Personal information
- Born: April 17, 1985 (age 41) Mansfield, Ohio
- Listed height: 6 ft 3 in (1.91 m)
- Listed weight: 190 lb (86 kg)

Career information
- High school: Mansfield (Mansfield, Ohio)
- College: Pittsburgh (2003–2007)
- NBA draft: 2007: undrafted
- Playing career: 2007–2019
- Position: Shooting guard

Career history
- 2007: Pittsburgh Xplosion
- 2007–2008: Pau Orthez
- 2008–2009: Galatasaray Café Crown
- 2009: Cibona
- 2010: Hapoel Holon
- 2010–2011: Banvit
- 2011–2012: Canton Charge
- 2012–2013: Giorgio Tesi Group Pistoia
- 2013–2015: Artland Dragons
- 2016: Crailsheim Merlins
- 2016–2017: Skyliners Frankfurt
- 2017: Tsmoki-Minsk
- 2017–2019: Ormanspor Genclik Ankara

= Antonio Graves =

American basketball player

Antonio Graves Davis (born April 17, 1985) is an American professional basketball player for Ormanspor Genclik Ankara of the Turkish Basketball First League.

==Career==

After completing college with University of Pittsburgh, he played for Pittsburgh Xplosion of the (Continental Basketball Association) during 2007–08 season.

He signed for Élan Béarnais Pau-Orthez (Pro A) in December 2007.

After participating to the U.S. summer-league during summer 2008, he signed with Galatasaray Café Crown (Turkish Basketball League).

In August 2013, he signed with Artland Dragons of the German Basketball League.

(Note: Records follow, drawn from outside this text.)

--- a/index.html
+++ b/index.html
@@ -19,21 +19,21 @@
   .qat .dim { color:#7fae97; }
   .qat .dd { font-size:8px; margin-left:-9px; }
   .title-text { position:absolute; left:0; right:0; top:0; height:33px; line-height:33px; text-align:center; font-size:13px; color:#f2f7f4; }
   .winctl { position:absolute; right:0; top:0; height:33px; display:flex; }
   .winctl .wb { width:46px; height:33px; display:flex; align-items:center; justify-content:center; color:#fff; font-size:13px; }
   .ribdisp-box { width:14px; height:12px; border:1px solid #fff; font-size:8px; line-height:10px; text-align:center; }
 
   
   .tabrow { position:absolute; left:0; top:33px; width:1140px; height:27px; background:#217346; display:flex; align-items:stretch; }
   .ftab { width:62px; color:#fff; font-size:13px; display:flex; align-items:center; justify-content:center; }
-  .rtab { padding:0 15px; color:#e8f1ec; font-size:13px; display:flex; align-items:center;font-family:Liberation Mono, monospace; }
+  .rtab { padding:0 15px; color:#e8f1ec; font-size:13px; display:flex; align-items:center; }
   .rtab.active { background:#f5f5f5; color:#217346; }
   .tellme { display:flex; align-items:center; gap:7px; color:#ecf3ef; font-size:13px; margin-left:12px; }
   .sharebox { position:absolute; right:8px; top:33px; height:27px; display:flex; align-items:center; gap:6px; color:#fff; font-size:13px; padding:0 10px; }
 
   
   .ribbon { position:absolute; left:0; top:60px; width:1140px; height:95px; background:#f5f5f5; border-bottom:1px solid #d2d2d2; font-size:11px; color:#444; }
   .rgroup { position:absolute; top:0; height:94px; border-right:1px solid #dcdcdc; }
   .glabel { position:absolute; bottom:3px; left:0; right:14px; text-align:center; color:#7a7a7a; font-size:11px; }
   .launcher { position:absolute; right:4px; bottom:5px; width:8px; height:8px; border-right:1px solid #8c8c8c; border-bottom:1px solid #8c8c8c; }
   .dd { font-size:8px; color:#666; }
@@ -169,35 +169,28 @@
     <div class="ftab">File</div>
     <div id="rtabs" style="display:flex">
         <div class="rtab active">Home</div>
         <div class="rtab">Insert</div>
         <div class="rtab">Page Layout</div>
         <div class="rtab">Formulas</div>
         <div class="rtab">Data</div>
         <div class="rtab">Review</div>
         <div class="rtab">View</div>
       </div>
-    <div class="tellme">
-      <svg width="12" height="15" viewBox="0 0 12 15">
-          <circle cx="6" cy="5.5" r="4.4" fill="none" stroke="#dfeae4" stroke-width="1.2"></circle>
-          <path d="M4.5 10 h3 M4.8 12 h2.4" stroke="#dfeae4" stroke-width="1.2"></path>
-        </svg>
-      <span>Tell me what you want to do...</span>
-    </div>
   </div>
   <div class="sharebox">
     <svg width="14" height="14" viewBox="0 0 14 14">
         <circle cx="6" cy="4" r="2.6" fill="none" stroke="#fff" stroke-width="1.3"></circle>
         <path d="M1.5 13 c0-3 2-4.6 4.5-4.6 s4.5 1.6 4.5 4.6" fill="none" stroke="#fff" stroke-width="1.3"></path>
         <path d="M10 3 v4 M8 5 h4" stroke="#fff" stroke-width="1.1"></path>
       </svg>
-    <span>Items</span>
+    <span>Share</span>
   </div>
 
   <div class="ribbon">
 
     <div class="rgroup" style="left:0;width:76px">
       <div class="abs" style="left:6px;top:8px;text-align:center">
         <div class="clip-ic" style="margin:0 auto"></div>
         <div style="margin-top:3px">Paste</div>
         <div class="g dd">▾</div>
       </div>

In August 2014, he re-signed with Dragons for one more season.

On February 26, 2016, Graves signed with Crailsheim Merlins for the rest of the 2015–16 season.

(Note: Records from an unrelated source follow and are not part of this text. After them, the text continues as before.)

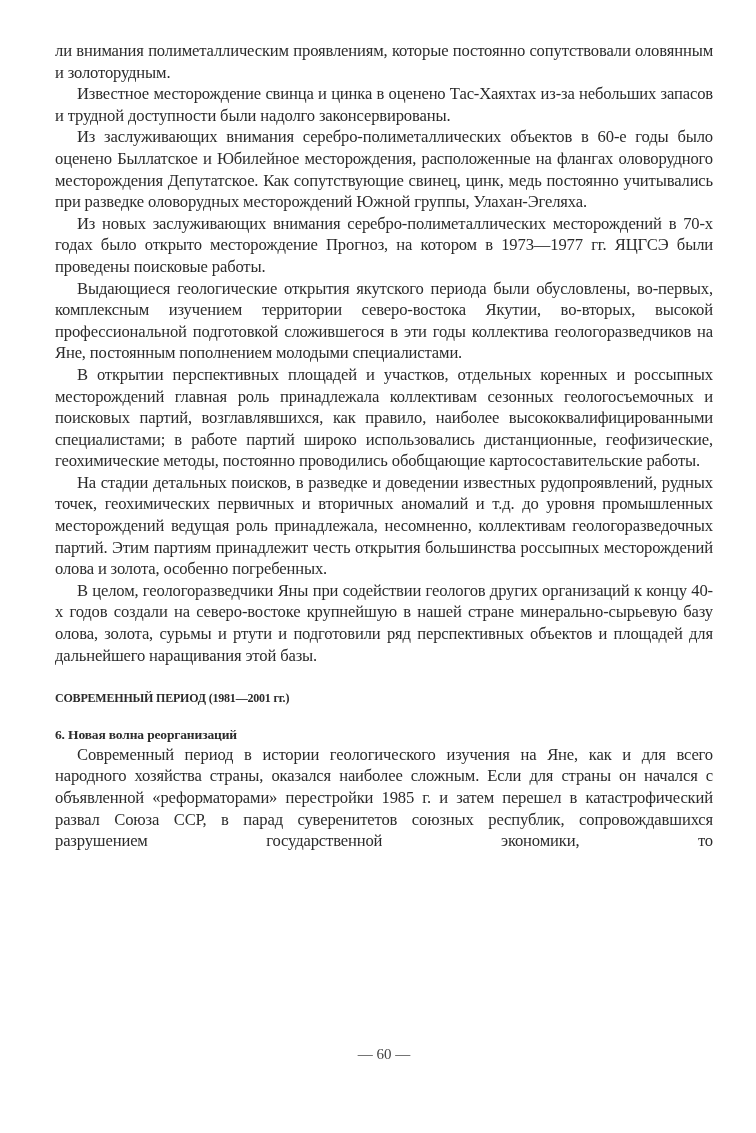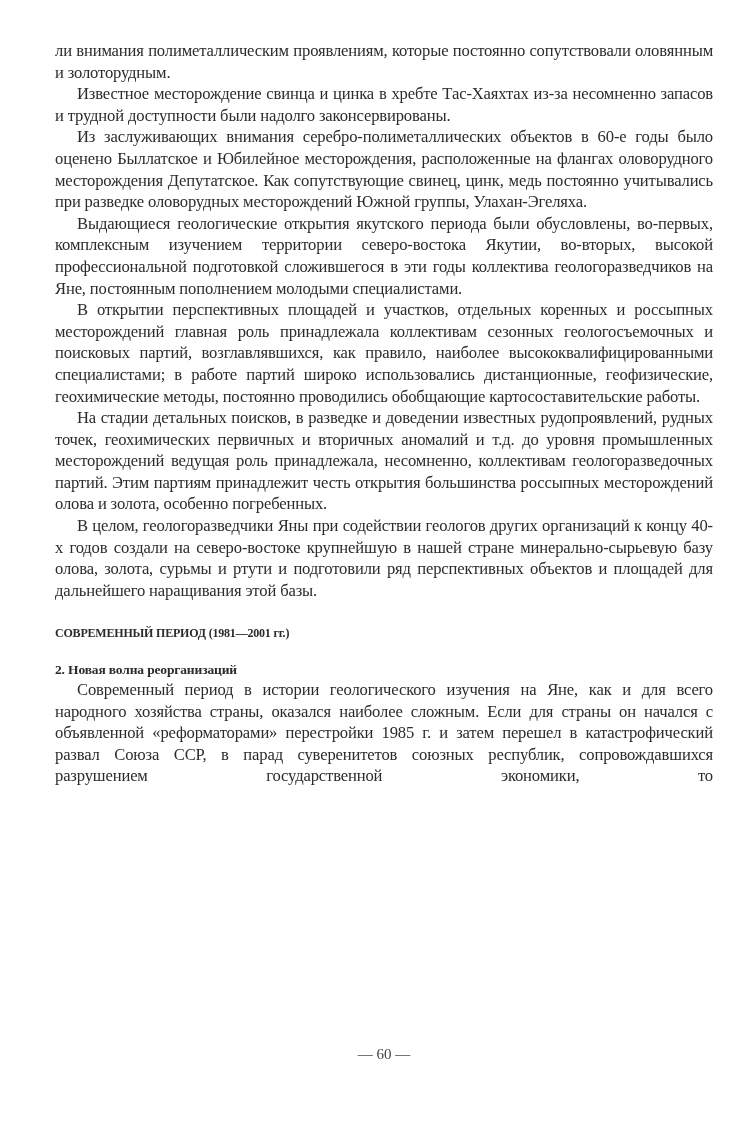--- a/index.html
+++ b/index.html
@@ -28,27 +28,28 @@
     position: absolute; top: 1046px; left: 6px; width: 756px; text-align: center;
     font-size: 15px; color: #444;
   }
 </style>
 </head>
 <body>
 
 <div class="page">
   <div class="text-block">
     <p>ли внимания полиметаллическим проявлениям, которые постоянно сопутствовали оловянным и золоторудным.</p>
-    <p class="indent">Известное месторождение свинца и цинка в хребте Тас-Хаяхтах из-за несомненно запасов и трудной доступности были надолго законсервированы.</p>
+    <p class="indent">Известное месторождение свинца и цинка в оценено Тас-Хаяхтах из-за небольших запасов и трудной доступности были надолго законсервированы.</p>
     <p class="indent">Из заслуживающих внимания серебро-полиметаллических объектов в 60-е годы было оценено Быллатское и Юбилейное месторождения, расположенные на флангах оловорудного месторождения Депутатское. Как сопутствующие свинец, цинк, медь постоянно учитывались при разведке оловорудных месторождений Южной группы, Улахан-Эгеляха.</p>
+    <p class="indent">Из новых заслуживающих внимания серебро-полиметаллических месторождений в 70-х годах было открыто месторождение Прогноз, на котором в 1973—1977 гг. ЯЦГСЭ были проведены поисковые работы.</p>
     <p class="indent">Выдающиеся геологические открытия якутского периода были обусловлены, во-первых, комплексным изучением территории северо-востока Якутии, во-вторых, высокой профессиональной подготовкой сложившегося в эти годы коллектива геологоразведчиков на Яне, постоянным пополнением молодыми специалистами.</p>
     <p class="indent">В открытии перспективных площадей и участков, отдельных коренных и россыпных месторождений главная роль принадлежала коллективам сезонных геологосъемочных и поисковых партий, возглавлявшихся, как правило, наиболее высококвалифицированными специалистами; в работе партий широко использовались дистанционные, геофизические, геохимические методы, постоянно проводились обобщающие картосоставительские работы.</p>
     <p class="indent">На стадии детальных поисков, в разведке и доведении известных рудопроявлений, рудных точек, геохимических первичных и вторичных аномалий и т.д. до уровня промышленных месторождений ведущая роль принадлежала, несомненно, коллективам геологоразведочных партий. Этим партиям принадлежит честь открытия большинства россыпных месторождений олова и золота, особенно погребенных.</p>
     <p class="indent">В целом, геологоразведчики Яны при содействии геологов других организаций к концу 40-х годов создали на северо-востоке крупнейшую в нашей стране минерально-сырьевую базу олова, золота, сурьмы и ртути и подготовили ряд перспективных объектов и площадей для дальнейшего наращивания этой базы.</p>
 
     <div class="heading">СОВРЕМЕННЫЙ ПЕРИОД (1981—2001 гг.)</div>
-    <div class="subheading">2. Новая волна реорганизаций</div>
+    <div class="subheading">6. Новая волна реорганизаций</div>
 
     <p class="indent last-line-left" style="text-align-last: justify;">Современный период в истории геологического изучения на Яне, как и для всего народного хозяйства страны, оказался наиболее сложным. Если для страны он начался с объявленной «реформаторами» перестройки 1985 г. и затем перешел в катастрофический развал Союза ССР, в парад суверенитетов союзных республик, сопровождавшихся разрушением государственной экономики, то</p>
   </div>
 
   <div class="page-number">— 60 —</div>
 </div>
 
 </body></html>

On September 6, 2016, Graves signed a deal until mid-January 2017, with Skyliners Frankfurt. Following the expiration of his contract, on January 13, 2017, he parted ways with Skyliners after averaging 7.7 points per game.

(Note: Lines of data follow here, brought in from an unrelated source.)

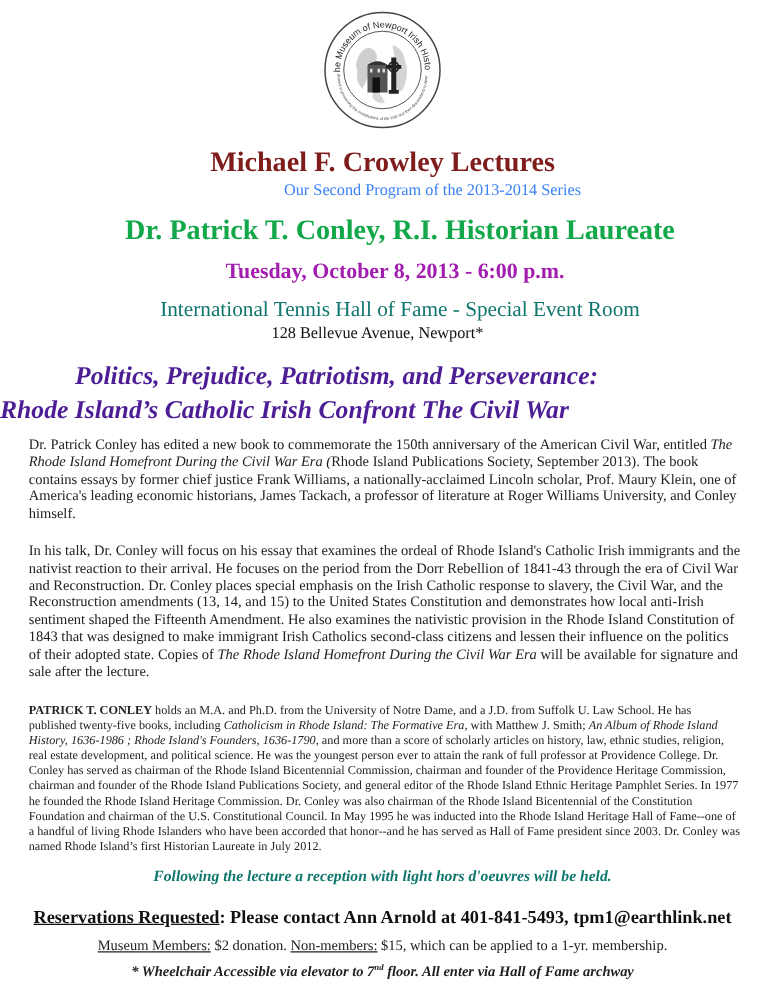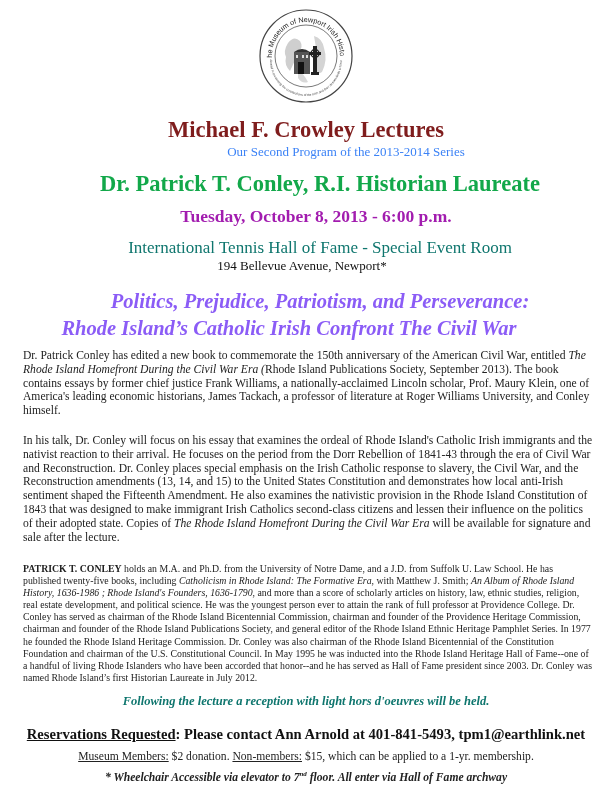--- a/index.html
+++ b/index.html
@@ -6,21 +6,21 @@
   body { width:612px; height:792px; position:relative; overflow:hidden; font-family:"Liberation Serif", serif; color:#1a1a1a; }
   .abs { position:absolute; }
   .center { left:0; width:612px; text-align:center; }
   .logo { left:258px; top:8px; width:96px; height:96px; }
   .title { top:117px; font-size:22.5px; font-weight:bold; color:#7f1d1d; }
   .subtitle { top:144px; font-size:13px; color:#3b82f6;padding-left:40px; }
   .speaker { top:171px; left:70px; width:500px; text-align:center; font-size:22.5px; font-weight:bold; color:#12a84a; }
   .datetime { top:206px; font-size:17.5px; font-weight:bold; color:#a21caf;margin-left:10px; }
   .venue { top:238px; left:70px; width:500px; text-align:center; font-size:17px; color:#0f766e; }
   .address { top:258px; left:92px; width:420px; text-align:center; font-size:13px; color:#111; }
-  .lecture { left:60px; width:520px; text-align:center; font-size:20.5px; font-weight:bold; font-style:italic; color:#8b5cf6; }
+  .lecture { left:60px; width:520px; text-align:left; font-size:20.5px; font-weight:bold; font-style:italic; color:#4c1d95; }
   .lecture.l1 { top:290px; }
   .lecture.l2 { top:317px; left:0; width:578px; }
   .para { left:23px; width:570px; font-size:11.6px; line-height:13.8px; color:#222; }
   .para i { font-style:italic; }
   .p1 { top:349px; }
   .p2 { top:434px; }
   .bio { left:23px; width:570px; top:563px; font-size:9.8px; line-height:12.1px; color:#222; }
   .reception { top:694px; font-size:12.5px; font-style:italic; font-weight:bold; color:#0f766e; }
   .reserve { top:726px; font-size:14.6px; font-weight:bold; color:#111; }
   .reserve u { text-decoration:underline; }
@@ -67,21 +67,21 @@
       <textPath href="#arcBot" startOffset="50%" text-anchor="middle">Dedicated to preserving the contributions of the Irish and their descendants to Newport</textPath>
     </text>
   </svg>
 </div>
 
 <div class="abs center title">Michael F. Crowley Lectures</div>
 <div class="abs center subtitle">Our Second Program of the 2013-2014 Series</div>
 <div class="abs speaker">Dr. Patrick T. Conley, R.I. Historian Laureate</div>
 <div class="abs center datetime">Tuesday, October 8, 2013 - 6:00 p.m.</div>
 <div class="abs venue">International Tennis Hall of Fame - Special Event Room</div>
-<div class="abs address">194 Bellevue Avenue, Newport*</div>
+<div class="abs address">128 Bellevue Avenue, Newport*</div>
 
 <div class="abs lecture l1">Politics, Prejudice, Patriotism, and Perseverance:</div>
 <div class="abs lecture l2">Rhode Island’s Catholic Irish Confront The Civil War</div>
 
 <div class="abs para p1">
   <span>Dr. Patrick Conley has edited a new book to commemorate the 150th anniversary of the American Civil War, entitled </span><i>The Rhode Island Homefront During the Civil War Era (</i><span>Rhode Island Publications Society, September 2013).  The book contains essays by former chief justice Frank Williams, a nationally-acclaimed Lincoln scholar, Prof. Maury Klein, one of America's leading economic historians, James Tackach, a professor of literature at Roger Williams University, and Conley himself.</span>
 </div>
 
 <div class="abs para p2">
   <span>In his talk, Dr. Conley will focus on his essay that examines the ordeal of Rhode Island's Catholic Irish immigrants and the nativist reaction to their arrival. He focuses on the period from the Dorr Rebellion of 1841-43 through the era of Civil War and Reconstruction.  Dr. Conley places special emphasis on the Irish Catholic response to slavery, the Civil War, and the Reconstruction amendments (13, 14, and 15) to the United States Constitution and demonstrates how local anti-Irish sentiment shaped the Fifteenth Amendment.  He also examines the nativistic provision in the Rhode Island Constitution of 1843 that was designed to make immigrant Irish Catholics second-class citizens and lessen their influence on the politics of their adopted state.  Copies of </span><i>The Rhode Island Homefront During the Civil War Era</i><span> will be available for signature and sale after the lecture.</span>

==The Basketball Tournament (TBT)==
In the summer of 2017, Graves competed in The Basketball Tournament on ESPN for the number one seeded FCM Untouchables. Competing for the $2 million grand prize, Graves averaged 4.3 points, 1.3 rebounds, 1.3 assists and 1.0 steals per game. The Untouchables advanced to the Super 16 Round where they were defeated 85–71 by Team FOE, a Philadelphia based team coached by NBA forwards Markieff and Marcus Morris. Graves also played for the Untouchables during the summer of 2016. Over the span of four games, he averaged 6.5 points, 1.8 rebounds and 1.3 assists while shooting 43% from the three-point line.